• _Exercise_: In the entries that follow, the first line to write out is the one containing "order date: 2024-05-28 -> 2024-05-23", and the last is the one containing "total: 337.33 -> 348.37". Reproduce that stretch exactly, with nothing before or after it.

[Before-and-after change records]
────────

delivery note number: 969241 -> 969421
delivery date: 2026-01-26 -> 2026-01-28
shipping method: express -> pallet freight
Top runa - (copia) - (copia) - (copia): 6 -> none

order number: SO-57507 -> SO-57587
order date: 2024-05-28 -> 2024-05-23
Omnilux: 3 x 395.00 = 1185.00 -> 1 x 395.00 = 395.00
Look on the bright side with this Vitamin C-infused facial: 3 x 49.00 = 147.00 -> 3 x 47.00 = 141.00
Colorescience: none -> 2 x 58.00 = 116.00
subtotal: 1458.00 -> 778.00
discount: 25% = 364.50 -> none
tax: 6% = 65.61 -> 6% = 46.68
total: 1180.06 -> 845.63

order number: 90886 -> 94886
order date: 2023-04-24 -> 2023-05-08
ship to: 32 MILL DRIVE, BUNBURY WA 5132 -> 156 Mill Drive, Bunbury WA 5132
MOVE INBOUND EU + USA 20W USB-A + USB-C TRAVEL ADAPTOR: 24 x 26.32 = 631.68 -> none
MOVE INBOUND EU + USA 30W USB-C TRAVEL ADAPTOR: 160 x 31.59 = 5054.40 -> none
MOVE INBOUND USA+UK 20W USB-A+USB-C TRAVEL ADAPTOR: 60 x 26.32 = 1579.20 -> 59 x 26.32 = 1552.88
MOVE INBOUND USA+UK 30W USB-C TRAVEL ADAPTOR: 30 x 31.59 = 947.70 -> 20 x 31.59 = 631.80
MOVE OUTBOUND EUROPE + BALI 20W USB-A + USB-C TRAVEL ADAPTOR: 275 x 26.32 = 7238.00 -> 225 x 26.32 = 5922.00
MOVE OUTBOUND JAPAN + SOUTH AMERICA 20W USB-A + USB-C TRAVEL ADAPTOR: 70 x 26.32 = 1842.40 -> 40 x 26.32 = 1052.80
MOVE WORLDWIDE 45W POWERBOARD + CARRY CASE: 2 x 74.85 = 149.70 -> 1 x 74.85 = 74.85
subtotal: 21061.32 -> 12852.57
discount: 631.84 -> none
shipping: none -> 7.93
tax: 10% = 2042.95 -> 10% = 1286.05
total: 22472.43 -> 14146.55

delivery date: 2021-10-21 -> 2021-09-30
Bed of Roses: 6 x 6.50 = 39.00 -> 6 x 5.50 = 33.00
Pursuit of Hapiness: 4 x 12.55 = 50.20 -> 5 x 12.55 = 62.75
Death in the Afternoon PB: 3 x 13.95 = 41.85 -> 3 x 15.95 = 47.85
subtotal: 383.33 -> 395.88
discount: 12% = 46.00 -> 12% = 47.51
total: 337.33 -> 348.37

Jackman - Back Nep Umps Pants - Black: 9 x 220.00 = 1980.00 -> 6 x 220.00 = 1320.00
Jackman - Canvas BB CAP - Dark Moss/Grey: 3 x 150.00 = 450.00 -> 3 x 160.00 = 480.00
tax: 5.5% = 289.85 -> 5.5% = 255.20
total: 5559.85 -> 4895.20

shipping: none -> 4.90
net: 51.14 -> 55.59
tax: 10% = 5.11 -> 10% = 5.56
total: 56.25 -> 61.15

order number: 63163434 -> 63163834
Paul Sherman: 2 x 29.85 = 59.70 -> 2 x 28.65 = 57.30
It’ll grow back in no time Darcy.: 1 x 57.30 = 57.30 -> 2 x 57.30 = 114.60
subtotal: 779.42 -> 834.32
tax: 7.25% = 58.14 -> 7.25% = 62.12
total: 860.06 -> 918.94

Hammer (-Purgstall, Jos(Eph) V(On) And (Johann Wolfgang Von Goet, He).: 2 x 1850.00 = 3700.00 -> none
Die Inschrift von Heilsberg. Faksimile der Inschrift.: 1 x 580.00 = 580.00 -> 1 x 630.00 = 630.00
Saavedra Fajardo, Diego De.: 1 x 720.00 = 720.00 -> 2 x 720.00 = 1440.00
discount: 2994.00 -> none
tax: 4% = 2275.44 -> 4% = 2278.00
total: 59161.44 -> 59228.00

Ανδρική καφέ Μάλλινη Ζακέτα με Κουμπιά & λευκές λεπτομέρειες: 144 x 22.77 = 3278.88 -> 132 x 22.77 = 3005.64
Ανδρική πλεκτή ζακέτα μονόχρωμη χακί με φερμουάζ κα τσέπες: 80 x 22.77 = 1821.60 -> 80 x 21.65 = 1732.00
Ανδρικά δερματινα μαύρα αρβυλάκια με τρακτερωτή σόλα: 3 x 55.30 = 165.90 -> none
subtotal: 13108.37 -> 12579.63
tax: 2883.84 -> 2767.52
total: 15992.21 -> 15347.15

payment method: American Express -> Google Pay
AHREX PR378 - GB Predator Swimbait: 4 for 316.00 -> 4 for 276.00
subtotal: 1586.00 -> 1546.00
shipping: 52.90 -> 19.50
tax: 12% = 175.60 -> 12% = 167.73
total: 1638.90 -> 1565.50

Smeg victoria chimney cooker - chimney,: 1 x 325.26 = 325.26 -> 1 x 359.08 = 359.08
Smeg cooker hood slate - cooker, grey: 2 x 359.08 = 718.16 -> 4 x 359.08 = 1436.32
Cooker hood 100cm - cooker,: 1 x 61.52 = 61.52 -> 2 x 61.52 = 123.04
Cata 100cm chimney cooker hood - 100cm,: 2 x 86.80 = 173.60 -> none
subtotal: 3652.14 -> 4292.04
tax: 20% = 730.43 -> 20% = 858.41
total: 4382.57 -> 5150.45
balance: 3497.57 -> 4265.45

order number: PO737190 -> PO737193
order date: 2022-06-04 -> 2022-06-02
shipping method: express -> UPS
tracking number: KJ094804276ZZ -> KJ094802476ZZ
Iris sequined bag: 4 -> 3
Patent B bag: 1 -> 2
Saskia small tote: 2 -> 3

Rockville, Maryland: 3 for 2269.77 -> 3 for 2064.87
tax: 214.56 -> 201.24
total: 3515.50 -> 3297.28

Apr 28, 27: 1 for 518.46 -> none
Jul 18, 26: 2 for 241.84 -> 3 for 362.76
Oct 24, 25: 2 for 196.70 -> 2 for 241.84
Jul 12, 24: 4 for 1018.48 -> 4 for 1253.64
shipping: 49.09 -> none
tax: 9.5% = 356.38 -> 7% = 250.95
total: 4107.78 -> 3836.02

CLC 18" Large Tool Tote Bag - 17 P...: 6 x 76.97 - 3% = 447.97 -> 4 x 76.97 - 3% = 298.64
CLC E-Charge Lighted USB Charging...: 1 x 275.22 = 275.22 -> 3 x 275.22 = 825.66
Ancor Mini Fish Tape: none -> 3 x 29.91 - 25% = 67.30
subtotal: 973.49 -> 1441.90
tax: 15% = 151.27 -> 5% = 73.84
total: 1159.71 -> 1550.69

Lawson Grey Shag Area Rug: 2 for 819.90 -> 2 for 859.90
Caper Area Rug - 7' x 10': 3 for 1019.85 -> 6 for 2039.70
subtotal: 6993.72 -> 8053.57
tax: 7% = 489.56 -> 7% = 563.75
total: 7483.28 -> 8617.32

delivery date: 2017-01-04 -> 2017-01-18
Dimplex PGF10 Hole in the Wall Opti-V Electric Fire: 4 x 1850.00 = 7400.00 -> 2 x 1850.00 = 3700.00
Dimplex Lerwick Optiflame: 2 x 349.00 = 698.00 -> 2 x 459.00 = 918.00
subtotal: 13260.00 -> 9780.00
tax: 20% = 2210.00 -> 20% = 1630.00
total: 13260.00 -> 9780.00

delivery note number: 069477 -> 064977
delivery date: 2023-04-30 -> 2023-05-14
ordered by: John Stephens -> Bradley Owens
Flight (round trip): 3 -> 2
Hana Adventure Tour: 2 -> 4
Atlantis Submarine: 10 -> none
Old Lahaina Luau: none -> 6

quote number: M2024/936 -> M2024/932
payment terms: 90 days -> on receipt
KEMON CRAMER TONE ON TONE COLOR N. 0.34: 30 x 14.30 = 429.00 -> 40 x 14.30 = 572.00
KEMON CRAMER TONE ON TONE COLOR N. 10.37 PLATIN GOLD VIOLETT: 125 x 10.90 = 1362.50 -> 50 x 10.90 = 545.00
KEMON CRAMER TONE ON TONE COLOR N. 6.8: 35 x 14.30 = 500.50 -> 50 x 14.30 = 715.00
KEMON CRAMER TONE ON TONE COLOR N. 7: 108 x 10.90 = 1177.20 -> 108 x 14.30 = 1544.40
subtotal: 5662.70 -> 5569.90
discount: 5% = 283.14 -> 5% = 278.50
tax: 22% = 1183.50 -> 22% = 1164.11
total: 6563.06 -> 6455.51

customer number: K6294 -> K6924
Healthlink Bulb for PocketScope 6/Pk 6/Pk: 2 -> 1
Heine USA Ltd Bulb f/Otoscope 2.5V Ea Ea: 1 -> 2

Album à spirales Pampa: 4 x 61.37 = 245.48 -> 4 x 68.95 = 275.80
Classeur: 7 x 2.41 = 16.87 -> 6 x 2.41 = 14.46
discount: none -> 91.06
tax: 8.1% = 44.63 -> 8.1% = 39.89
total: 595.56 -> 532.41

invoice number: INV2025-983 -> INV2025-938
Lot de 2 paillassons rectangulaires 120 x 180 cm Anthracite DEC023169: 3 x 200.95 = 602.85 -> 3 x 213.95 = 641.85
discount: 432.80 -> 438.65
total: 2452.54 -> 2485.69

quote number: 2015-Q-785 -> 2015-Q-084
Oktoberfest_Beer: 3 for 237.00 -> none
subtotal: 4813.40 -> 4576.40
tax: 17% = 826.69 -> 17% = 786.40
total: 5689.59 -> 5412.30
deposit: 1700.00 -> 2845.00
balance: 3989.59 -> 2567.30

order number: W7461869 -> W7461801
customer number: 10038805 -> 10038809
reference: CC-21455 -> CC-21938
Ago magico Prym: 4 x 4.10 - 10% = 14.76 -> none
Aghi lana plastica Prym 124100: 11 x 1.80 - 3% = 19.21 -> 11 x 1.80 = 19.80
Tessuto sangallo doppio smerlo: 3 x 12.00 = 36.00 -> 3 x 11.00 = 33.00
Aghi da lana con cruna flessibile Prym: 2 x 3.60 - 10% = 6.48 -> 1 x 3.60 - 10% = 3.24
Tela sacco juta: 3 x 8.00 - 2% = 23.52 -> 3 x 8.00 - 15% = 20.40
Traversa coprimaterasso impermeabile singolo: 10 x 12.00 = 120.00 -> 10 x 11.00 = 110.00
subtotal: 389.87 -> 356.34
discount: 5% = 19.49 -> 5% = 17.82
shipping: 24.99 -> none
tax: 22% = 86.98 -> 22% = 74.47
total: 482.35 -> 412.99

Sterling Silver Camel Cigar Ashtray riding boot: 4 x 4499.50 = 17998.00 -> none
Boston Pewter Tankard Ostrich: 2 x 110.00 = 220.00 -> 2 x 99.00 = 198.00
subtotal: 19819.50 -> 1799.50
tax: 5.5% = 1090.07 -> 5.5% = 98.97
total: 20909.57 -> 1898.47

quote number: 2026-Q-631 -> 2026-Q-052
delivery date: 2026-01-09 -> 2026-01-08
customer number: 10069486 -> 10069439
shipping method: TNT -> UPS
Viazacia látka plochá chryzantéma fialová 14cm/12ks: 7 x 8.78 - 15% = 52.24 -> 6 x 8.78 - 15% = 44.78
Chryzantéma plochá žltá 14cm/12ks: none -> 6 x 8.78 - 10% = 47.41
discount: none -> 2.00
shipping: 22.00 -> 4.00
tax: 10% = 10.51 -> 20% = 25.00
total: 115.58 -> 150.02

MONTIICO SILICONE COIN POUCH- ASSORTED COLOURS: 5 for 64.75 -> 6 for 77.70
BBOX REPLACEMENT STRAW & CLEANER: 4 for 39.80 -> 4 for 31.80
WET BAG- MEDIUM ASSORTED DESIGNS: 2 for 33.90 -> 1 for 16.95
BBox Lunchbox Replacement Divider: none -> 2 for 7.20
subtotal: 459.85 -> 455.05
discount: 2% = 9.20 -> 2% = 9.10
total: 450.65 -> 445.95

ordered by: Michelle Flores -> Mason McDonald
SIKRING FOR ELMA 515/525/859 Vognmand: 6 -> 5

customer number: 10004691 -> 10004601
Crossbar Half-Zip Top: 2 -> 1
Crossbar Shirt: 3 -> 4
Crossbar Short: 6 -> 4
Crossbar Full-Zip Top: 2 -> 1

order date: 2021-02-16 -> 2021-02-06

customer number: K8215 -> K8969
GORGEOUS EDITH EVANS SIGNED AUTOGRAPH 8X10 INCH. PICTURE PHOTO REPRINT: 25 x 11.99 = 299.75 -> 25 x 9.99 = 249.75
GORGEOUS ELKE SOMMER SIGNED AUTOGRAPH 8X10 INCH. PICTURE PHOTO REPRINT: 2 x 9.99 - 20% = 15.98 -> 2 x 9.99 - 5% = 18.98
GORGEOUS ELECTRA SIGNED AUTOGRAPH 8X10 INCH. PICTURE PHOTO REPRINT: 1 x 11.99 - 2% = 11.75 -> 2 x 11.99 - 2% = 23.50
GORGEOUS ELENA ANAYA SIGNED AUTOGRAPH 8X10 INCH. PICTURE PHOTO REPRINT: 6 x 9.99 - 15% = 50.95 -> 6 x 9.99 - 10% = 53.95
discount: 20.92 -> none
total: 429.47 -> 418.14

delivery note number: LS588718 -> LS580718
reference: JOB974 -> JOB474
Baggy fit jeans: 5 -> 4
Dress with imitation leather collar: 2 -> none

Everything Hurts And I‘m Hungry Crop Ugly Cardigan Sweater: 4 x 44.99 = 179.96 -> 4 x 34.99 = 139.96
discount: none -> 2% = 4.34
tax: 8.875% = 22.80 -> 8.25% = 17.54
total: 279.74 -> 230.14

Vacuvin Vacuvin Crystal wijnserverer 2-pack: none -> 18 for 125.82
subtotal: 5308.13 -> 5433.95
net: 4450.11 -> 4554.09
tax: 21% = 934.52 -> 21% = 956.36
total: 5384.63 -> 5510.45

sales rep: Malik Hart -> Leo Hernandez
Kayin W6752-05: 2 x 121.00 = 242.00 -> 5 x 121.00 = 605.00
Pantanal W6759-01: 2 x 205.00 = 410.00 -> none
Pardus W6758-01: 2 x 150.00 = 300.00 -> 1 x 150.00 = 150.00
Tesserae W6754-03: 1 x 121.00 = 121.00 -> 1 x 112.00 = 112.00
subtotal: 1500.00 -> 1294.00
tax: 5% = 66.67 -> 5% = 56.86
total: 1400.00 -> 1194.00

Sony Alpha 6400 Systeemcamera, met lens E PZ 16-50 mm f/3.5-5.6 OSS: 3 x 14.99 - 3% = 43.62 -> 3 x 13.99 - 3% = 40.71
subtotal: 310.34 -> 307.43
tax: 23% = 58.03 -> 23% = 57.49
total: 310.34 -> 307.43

────────

• _Written response_:
order date: 2024-05-28 -> 2024-05-23
Omnilux: 3 x 395.00 = 1185.00 -> 1 x 395.00 = 395.00
Look on the bright side with this Vitamin C-infused facial: 3 x 49.00 = 147.00 -> 3 x 47.00 = 141.00
Colorescience: none -> 2 x 58.00 = 116.00
subtotal: 1458.00 -> 778.00
discount: 25% = 364.50 -> none
tax: 6% = 65.61 -> 6% = 46.68
total: 1180.06 -> 845.63

order number: 90886 -> 94886
order date: 2023-04-24 -> 2023-05-08
ship to: 32 MILL DRIVE, BUNBURY WA 5132 -> 156 Mill Drive, Bunbury WA 5132
MOVE INBOUND EU + USA 20W USB-A + USB-C TRAVEL ADAPTOR: 24 x 26.32 = 631.68 -> none
MOVE INBOUND EU + USA 30W USB-C TRAVEL ADAPTOR: 160 x 31.59 = 5054.40 -> none
MOVE INBOUND USA+UK 20W USB-A+USB-C TRAVEL ADAPTOR: 60 x 26.32 = 1579.20 -> 59 x 26.32 = 1552.88
MOVE INBOUND USA+UK 30W USB-C TRAVEL ADAPTOR: 30 x 31.59 = 947.70 -> 20 x 31.59 = 631.80
MOVE OUTBOUND EUROPE + BALI 20W USB-A + USB-C TRAVEL ADAPTOR: 275 x 26.32 = 7238.00 -> 225 x 26.32 = 5922.00
MOVE OUTBOUND JAPAN + SOUTH AMERICA 20W USB-A + USB-C TRAVEL ADAPTOR: 70 x 26.32 = 1842.40 -> 40 x 26.32 = 1052.80
MOVE WORLDWIDE 45W POWERBOARD + CARRY CASE: 2 x 74.85 = 149.70 -> 1 x 74.85 = 74.85
subtotal: 21061.32 -> 12852.57
discount: 631.84 -> none
shipping: none -> 7.93
tax: 10% = 2042.95 -> 10% = 1286.05
total: 22472.43 -> 14146.55

delivery date: 2021-10-21 -> 2021-09-30
Bed of Roses: 6 x 6.50 = 39.00 -> 6 x 5.50 = 33.00
Pursuit of Hapiness: 4 x 12.55 = 50.20 -> 5 x 12.55 = 62.75
Death in the Afternoon PB: 3 x 13.95 = 41.85 -> 3 x 15.95 = 47.85
subtotal: 383.33 -> 395.88
discount: 12% = 46.00 -> 12% = 47.51
total: 337.33 -> 348.37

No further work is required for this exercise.